- [EXERCISE REQUIREMENTS]:
Extract, exactly as written, each line from the start of the records below to the line containing "shipping: 20.95 -> 83.00", both ends included; drop the pictures.

- [RECORDS]:
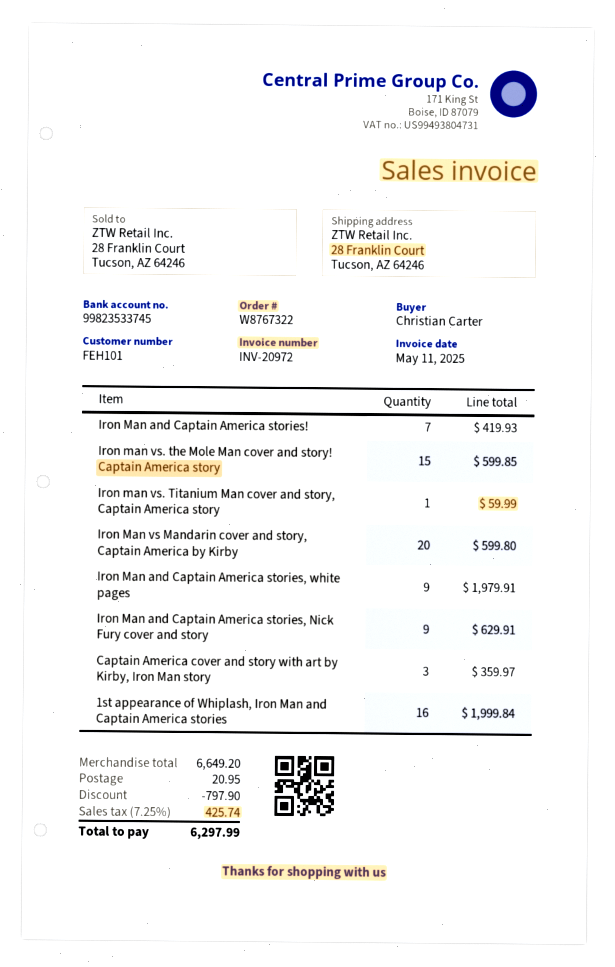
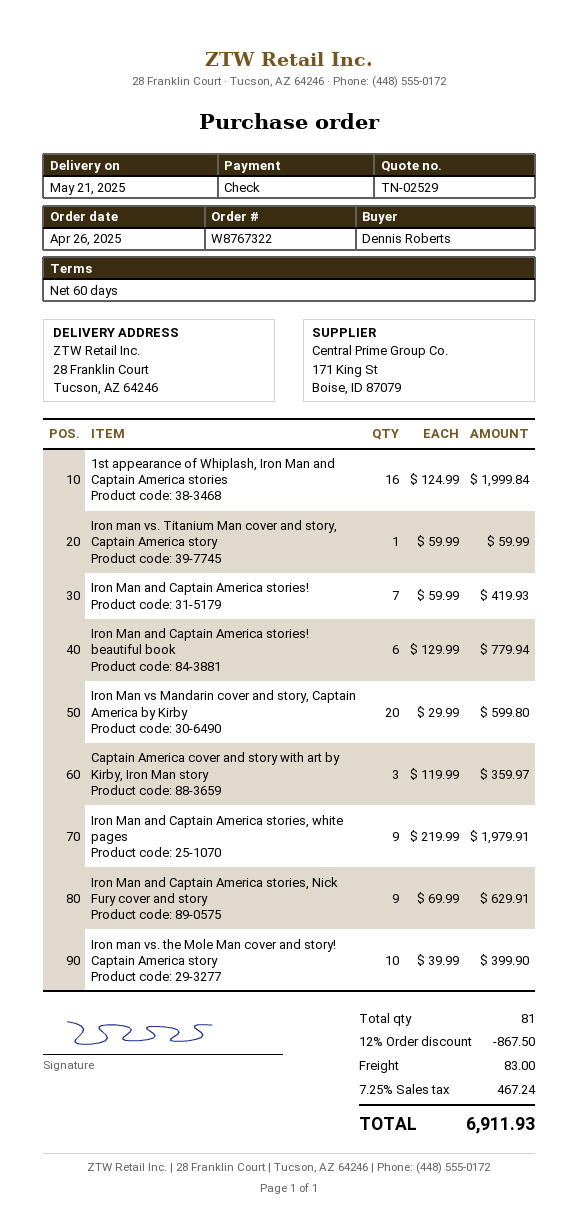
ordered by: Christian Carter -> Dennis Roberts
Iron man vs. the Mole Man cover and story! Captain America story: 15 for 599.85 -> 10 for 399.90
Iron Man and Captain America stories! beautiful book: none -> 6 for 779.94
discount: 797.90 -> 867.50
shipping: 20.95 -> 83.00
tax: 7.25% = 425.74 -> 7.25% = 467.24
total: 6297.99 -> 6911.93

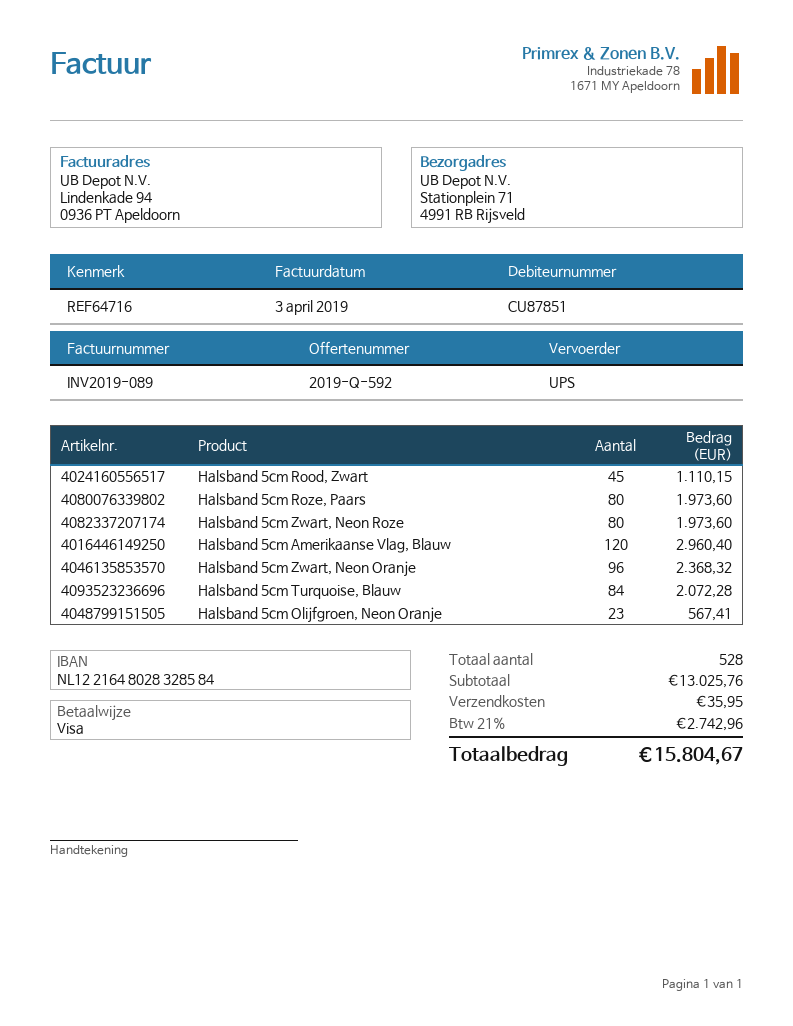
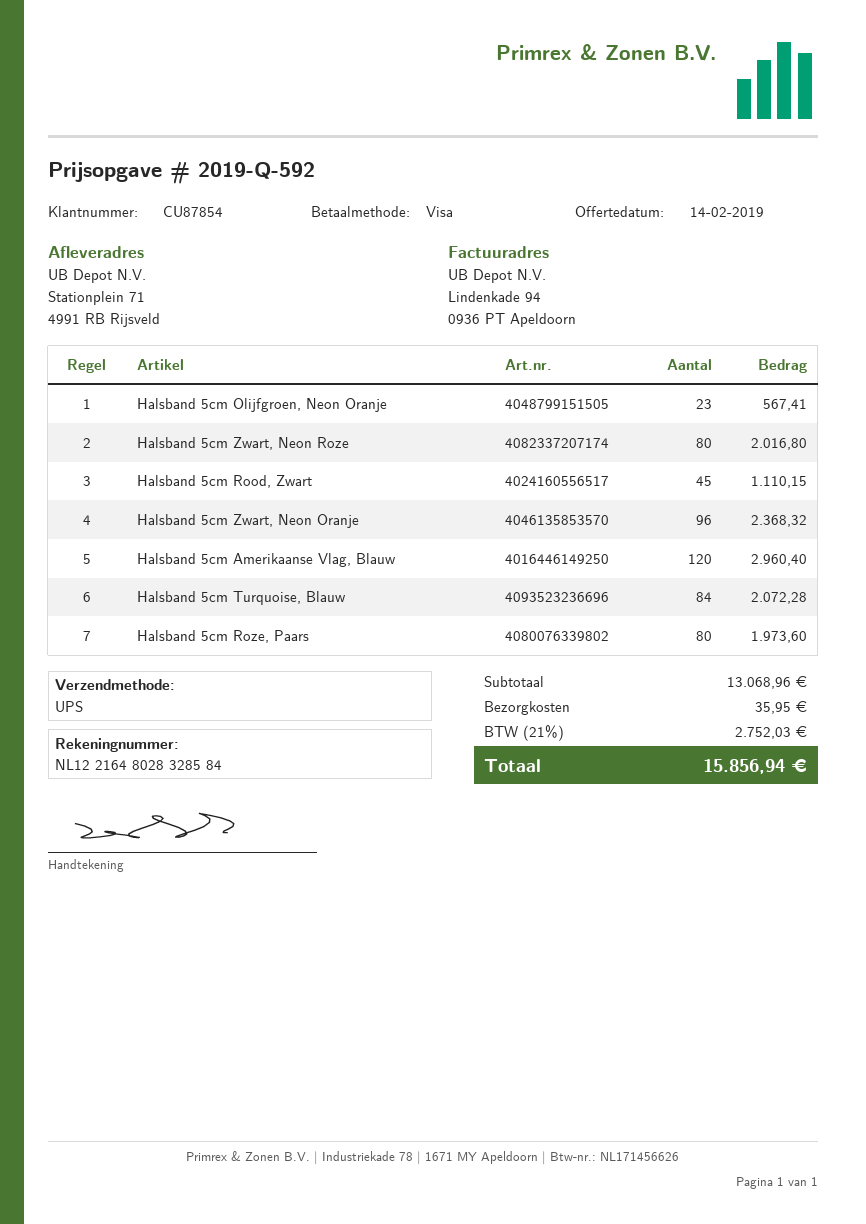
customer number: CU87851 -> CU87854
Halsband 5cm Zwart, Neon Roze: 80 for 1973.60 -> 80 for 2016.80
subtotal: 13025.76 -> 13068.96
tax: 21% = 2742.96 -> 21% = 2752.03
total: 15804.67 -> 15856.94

- [COMPLETED EXERCISE]:
ordered by: Christian Carter -> Dennis Roberts
Iron man vs. the Mole Man cover and story! Captain America story: 15 for 599.85 -> 10 for 399.90
Iron Man and Captain America stories! beautiful book: none -> 6 for 779.94
discount: 797.90 -> 867.50
shipping: 20.95 -> 83.00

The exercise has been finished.